- Task details
From the entries below, return exactly the lines beginning at the one that contains "[475,407,532,419] owner's -> (486, 245) none" and ending at the one that contains "[376,340,498,356] $LOCK\_NAME ->", both of them included, and only those lines.

== Given information

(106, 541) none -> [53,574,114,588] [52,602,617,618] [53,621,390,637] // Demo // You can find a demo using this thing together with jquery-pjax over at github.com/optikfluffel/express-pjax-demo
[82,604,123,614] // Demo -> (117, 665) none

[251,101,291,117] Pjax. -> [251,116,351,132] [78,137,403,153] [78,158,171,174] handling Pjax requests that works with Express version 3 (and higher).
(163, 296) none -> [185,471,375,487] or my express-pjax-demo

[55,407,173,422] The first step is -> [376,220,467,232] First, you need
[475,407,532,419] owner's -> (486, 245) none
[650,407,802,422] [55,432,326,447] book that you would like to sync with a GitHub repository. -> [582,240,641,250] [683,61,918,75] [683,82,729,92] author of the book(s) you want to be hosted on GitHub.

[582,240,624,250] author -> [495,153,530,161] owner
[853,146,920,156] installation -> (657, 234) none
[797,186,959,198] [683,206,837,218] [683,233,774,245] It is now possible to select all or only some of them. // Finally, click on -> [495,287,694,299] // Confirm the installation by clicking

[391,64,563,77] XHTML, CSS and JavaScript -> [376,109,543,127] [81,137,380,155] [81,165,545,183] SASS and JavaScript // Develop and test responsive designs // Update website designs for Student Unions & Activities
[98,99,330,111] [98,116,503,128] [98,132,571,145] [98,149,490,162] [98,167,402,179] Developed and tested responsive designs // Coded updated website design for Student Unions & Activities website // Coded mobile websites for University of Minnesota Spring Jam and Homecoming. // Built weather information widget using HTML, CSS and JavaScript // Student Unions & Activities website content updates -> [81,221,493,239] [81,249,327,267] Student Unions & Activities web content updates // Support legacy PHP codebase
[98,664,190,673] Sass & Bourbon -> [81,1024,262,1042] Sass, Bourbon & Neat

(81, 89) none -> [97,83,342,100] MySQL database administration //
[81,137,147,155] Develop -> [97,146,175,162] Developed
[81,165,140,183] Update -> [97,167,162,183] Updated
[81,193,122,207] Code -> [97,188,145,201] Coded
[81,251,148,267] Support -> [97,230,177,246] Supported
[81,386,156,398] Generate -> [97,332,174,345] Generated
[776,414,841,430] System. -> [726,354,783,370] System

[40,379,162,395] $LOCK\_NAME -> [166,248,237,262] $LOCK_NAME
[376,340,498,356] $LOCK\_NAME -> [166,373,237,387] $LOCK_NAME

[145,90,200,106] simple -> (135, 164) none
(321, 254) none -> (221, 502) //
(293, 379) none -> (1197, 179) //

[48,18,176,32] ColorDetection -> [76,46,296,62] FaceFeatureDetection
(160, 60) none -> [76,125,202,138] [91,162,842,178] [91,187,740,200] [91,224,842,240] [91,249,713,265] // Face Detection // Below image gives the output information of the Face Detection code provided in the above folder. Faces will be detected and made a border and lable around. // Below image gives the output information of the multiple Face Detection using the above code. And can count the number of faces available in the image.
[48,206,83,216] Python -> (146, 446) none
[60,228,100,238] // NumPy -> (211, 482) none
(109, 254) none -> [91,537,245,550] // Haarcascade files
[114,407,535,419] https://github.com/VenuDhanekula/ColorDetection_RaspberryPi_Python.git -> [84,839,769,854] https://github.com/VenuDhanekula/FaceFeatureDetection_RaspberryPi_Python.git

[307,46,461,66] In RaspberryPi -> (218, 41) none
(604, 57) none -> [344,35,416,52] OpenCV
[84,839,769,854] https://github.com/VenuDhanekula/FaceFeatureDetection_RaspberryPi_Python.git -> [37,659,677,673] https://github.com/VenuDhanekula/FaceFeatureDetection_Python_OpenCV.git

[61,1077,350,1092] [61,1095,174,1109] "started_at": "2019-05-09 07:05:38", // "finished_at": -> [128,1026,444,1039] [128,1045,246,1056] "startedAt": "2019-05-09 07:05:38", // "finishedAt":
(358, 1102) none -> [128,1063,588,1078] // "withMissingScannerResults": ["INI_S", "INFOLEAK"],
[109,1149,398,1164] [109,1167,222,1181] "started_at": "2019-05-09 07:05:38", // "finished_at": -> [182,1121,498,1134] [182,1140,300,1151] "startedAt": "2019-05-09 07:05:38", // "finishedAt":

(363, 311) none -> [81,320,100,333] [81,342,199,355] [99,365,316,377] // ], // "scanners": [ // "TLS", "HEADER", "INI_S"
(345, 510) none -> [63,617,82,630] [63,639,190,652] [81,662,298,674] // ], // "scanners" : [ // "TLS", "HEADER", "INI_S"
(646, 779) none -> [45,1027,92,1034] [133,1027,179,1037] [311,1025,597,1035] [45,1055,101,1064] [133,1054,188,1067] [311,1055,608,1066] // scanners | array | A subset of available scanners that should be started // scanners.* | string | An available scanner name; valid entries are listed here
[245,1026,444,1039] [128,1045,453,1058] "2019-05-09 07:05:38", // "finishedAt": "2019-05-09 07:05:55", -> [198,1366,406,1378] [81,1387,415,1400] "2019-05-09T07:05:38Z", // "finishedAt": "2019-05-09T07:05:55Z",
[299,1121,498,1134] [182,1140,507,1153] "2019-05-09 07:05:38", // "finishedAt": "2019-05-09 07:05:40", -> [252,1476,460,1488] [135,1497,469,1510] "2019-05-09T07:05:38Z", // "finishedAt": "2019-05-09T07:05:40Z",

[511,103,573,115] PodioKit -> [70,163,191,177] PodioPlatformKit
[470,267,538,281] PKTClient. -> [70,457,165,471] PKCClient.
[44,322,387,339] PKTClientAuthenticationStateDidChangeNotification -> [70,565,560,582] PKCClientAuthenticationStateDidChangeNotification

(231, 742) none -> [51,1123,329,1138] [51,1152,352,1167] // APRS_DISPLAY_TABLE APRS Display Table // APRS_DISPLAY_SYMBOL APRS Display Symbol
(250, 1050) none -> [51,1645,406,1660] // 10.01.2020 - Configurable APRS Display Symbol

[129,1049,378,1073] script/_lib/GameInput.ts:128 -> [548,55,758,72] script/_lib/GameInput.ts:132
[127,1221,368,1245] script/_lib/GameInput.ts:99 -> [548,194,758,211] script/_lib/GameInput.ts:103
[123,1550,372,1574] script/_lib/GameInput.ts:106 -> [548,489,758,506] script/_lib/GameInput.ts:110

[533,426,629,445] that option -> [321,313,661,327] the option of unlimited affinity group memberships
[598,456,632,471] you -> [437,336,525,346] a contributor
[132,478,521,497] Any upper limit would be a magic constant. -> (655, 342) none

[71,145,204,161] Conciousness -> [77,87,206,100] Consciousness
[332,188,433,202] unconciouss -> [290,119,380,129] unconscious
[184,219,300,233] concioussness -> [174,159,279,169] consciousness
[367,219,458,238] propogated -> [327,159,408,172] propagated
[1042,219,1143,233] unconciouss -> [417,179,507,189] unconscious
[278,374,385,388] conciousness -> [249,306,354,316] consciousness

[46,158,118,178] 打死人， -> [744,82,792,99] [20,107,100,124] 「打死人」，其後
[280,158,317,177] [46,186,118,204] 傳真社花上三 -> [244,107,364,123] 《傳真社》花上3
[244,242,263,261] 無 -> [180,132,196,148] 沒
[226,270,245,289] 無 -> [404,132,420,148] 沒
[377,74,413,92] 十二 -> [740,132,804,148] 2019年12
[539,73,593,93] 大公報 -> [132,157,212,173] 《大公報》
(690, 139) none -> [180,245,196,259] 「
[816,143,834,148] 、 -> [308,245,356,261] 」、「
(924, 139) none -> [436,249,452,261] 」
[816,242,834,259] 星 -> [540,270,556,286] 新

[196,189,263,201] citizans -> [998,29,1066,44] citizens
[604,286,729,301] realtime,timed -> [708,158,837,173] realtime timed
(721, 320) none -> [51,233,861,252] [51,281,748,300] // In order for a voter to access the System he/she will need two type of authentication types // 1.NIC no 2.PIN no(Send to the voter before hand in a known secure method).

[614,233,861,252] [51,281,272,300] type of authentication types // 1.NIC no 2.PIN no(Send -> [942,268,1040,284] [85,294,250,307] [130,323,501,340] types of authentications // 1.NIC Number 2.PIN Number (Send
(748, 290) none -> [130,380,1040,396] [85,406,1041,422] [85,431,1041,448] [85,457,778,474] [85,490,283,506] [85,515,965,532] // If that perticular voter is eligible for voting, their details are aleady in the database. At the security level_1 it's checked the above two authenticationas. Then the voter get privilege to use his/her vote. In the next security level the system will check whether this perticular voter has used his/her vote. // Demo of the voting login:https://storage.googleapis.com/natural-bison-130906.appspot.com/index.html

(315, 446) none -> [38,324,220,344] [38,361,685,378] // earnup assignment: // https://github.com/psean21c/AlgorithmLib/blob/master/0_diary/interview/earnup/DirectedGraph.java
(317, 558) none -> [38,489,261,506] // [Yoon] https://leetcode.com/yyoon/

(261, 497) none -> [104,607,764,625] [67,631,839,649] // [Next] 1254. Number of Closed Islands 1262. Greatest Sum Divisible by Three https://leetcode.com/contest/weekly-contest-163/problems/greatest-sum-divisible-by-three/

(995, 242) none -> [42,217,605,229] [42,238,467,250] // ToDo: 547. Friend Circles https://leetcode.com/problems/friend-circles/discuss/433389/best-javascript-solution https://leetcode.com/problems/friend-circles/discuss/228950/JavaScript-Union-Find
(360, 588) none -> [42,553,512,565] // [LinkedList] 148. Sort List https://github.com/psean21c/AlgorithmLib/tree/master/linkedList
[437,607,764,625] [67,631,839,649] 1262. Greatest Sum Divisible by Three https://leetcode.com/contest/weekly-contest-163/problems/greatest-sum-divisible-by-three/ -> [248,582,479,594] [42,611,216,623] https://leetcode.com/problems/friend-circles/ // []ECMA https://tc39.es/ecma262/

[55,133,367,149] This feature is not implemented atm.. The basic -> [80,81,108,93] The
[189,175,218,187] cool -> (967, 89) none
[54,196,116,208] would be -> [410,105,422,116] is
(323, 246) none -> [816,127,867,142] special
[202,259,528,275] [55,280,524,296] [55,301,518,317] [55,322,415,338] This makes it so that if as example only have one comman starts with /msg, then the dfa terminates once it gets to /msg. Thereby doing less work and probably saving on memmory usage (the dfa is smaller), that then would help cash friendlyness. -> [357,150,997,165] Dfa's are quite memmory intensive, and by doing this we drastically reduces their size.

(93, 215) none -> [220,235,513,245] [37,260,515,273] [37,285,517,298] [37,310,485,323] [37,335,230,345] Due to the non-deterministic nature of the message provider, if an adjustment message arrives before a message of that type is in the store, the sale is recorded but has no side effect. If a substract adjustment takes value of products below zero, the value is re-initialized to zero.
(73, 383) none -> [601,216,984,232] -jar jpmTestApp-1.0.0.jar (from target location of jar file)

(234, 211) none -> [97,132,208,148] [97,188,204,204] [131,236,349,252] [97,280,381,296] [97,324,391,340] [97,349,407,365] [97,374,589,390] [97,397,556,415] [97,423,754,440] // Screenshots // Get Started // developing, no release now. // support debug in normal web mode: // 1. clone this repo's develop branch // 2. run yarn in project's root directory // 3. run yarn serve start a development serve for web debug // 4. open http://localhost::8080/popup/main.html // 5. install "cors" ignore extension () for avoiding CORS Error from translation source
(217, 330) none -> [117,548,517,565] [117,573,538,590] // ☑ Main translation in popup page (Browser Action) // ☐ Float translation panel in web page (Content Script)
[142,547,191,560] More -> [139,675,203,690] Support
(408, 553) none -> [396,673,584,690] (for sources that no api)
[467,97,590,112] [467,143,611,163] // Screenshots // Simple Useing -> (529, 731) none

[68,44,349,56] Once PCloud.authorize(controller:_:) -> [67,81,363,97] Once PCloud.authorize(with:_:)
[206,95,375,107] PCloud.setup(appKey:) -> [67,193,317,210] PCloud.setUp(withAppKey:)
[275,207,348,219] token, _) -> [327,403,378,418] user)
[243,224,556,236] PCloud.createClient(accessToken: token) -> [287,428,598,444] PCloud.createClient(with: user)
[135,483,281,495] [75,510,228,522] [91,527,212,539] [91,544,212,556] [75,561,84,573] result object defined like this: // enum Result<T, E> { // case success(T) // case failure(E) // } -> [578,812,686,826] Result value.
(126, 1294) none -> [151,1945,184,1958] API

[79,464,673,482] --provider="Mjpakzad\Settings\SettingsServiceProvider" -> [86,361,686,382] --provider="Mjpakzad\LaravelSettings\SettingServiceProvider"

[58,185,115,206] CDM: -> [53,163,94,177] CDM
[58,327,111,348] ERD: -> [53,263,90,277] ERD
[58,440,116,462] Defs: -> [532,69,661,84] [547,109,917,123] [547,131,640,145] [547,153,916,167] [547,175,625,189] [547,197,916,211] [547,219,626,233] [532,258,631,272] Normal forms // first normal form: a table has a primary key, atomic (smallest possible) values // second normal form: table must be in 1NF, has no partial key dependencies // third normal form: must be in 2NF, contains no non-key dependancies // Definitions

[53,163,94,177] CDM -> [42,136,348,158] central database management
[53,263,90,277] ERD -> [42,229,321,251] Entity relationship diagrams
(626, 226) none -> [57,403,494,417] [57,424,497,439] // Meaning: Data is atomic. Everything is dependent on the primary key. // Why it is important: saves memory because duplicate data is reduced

====

- Task result
[475,407,532,419] owner's -> (486, 245) none
[650,407,802,422] [55,432,326,447] book that you would like to sync with a GitHub repository. -> [582,240,641,250] [683,61,918,75] [683,82,729,92] author of the book(s) you want to be hosted on GitHub.

[582,240,624,250] author -> [495,153,530,161] owner
[853,146,920,156] installation -> (657, 234) none
[797,186,959,198] [683,206,837,218] [683,233,774,245] It is now possible to select all or only some of them. // Finally, click on -> [495,287,694,299] // Confirm the installation by clicking

[391,64,563,77] XHTML, CSS and JavaScript -> [376,109,543,127] [81,137,380,155] [81,165,545,183] SASS and JavaScript // Develop and test responsive designs // Update website designs for Student Unions & Activities
[98,99,330,111] [98,116,503,128] [98,132,571,145] [98,149,490,162] [98,167,402,179] Developed and tested responsive designs // Coded updated website design for Student Unions & Activities website // Coded mobile websites for University of Minnesota Spring Jam and Homecoming. // Built weather information widget using HTML, CSS and JavaScript // Student Unions & Activities website content updates -> [81,221,493,239] [81,249,327,267] Student Unions & Activities web content updates // Support legacy PHP codebase
[98,664,190,673] Sass & Bourbon -> [81,1024,262,1042] Sass, Bourbon & Neat

(81, 89) none -> [97,83,342,100] MySQL database administration //
[81,137,147,155] Develop -> [97,146,175,162] Developed
[81,165,140,183] Update -> [97,167,162,183] Updated
[81,193,122,207] Code -> [97,188,145,201] Coded
[81,251,148,267] Support -> [97,230,177,246] Supported
[81,386,156,398] Generate -> [97,332,174,345] Generated
[776,414,841,430] System. -> [726,354,783,370] System

[40,379,162,395] $LOCK\_NAME -> [166,248,237,262] $LOCK_NAME
[376,340,498,356] $LOCK\_NAME -> [166,373,237,387] $LOCK_NAME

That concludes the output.